## Exercise description
From the data below, copy each line that includes the word "span".

## Source data
- - -
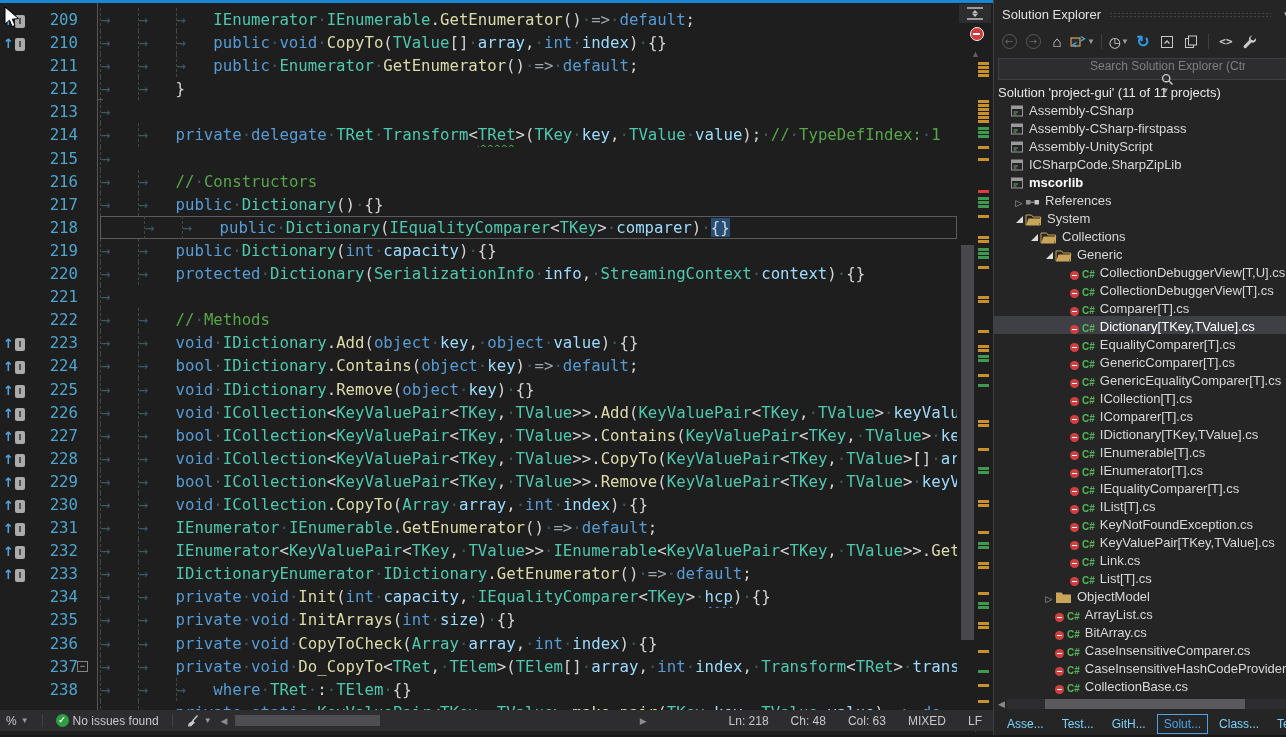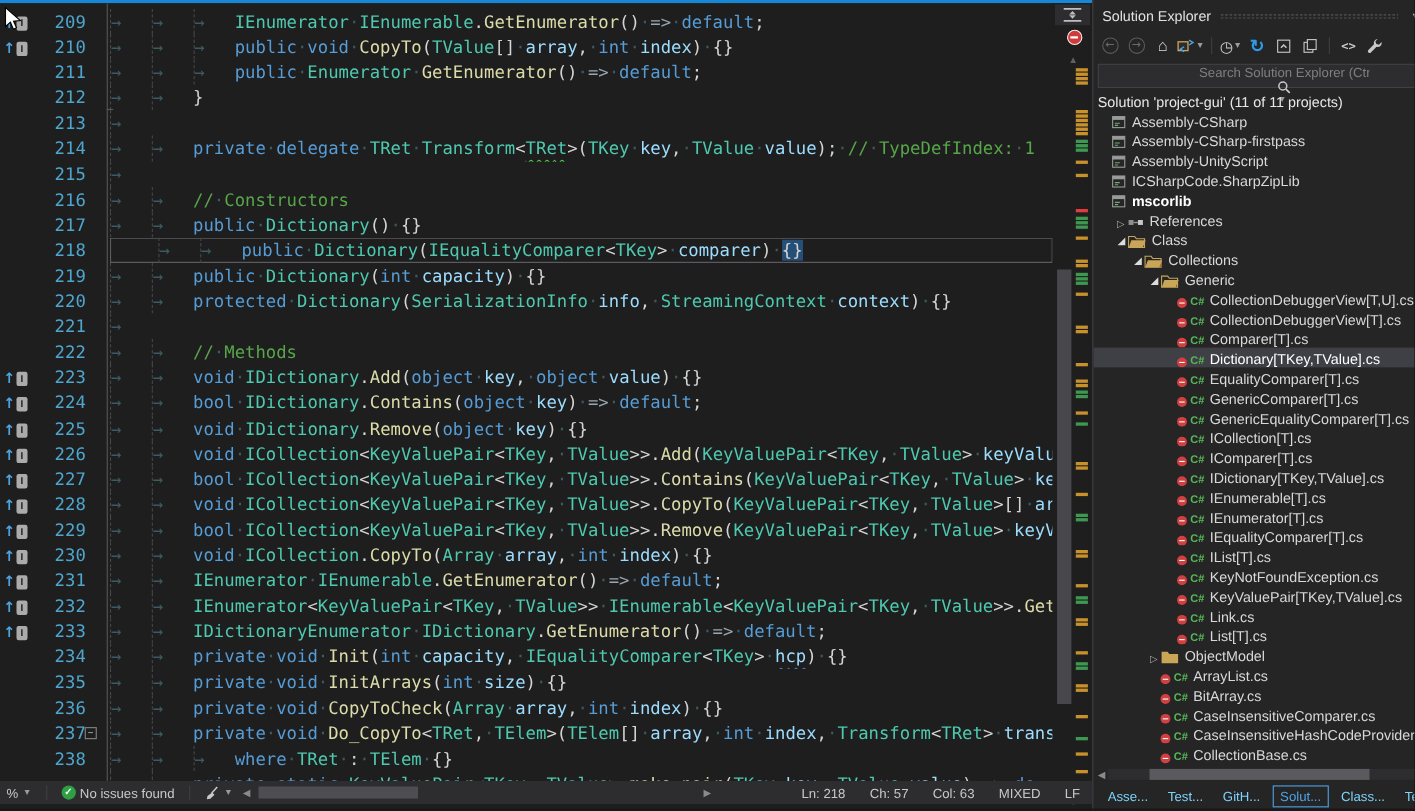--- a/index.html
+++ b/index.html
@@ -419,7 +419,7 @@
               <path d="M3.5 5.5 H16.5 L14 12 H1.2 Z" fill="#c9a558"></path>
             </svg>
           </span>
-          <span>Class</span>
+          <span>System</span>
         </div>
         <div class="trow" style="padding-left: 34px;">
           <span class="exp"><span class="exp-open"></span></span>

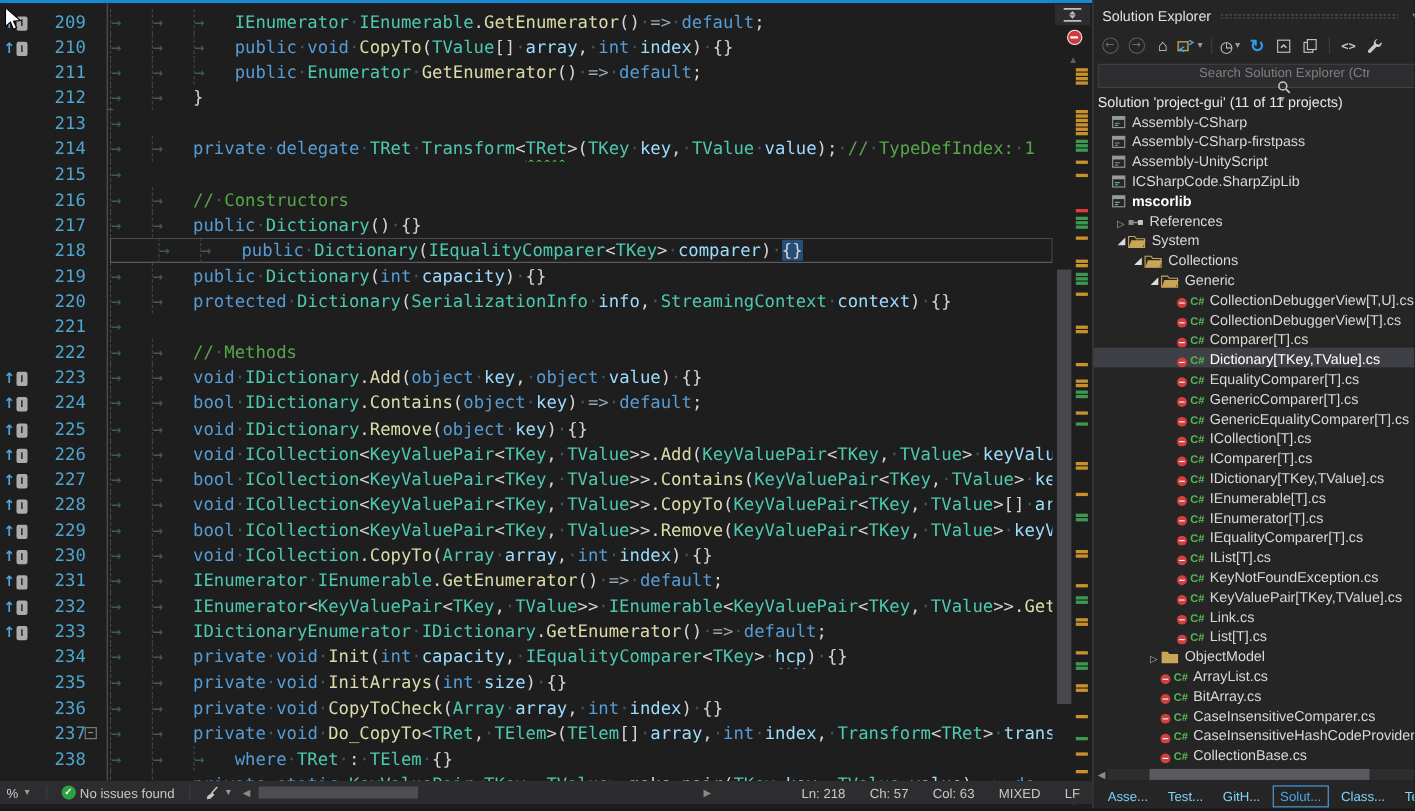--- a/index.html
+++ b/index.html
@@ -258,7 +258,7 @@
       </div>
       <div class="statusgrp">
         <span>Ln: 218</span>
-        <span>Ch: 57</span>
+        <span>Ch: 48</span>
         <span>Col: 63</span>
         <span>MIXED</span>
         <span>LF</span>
- - -
## Output of the exercise
           </span>
-          <span>Class</span>
+          <span>System</span>
           <span class="exp"><span class="exp-open"></span></span>
         <span>Ln: 218</span>
-        <span>Ch: 57</span>
+        <span>Ch: 48</span>
         <span>Col: 63</span>
         <span>MIXED</span>
         <span>LF</span>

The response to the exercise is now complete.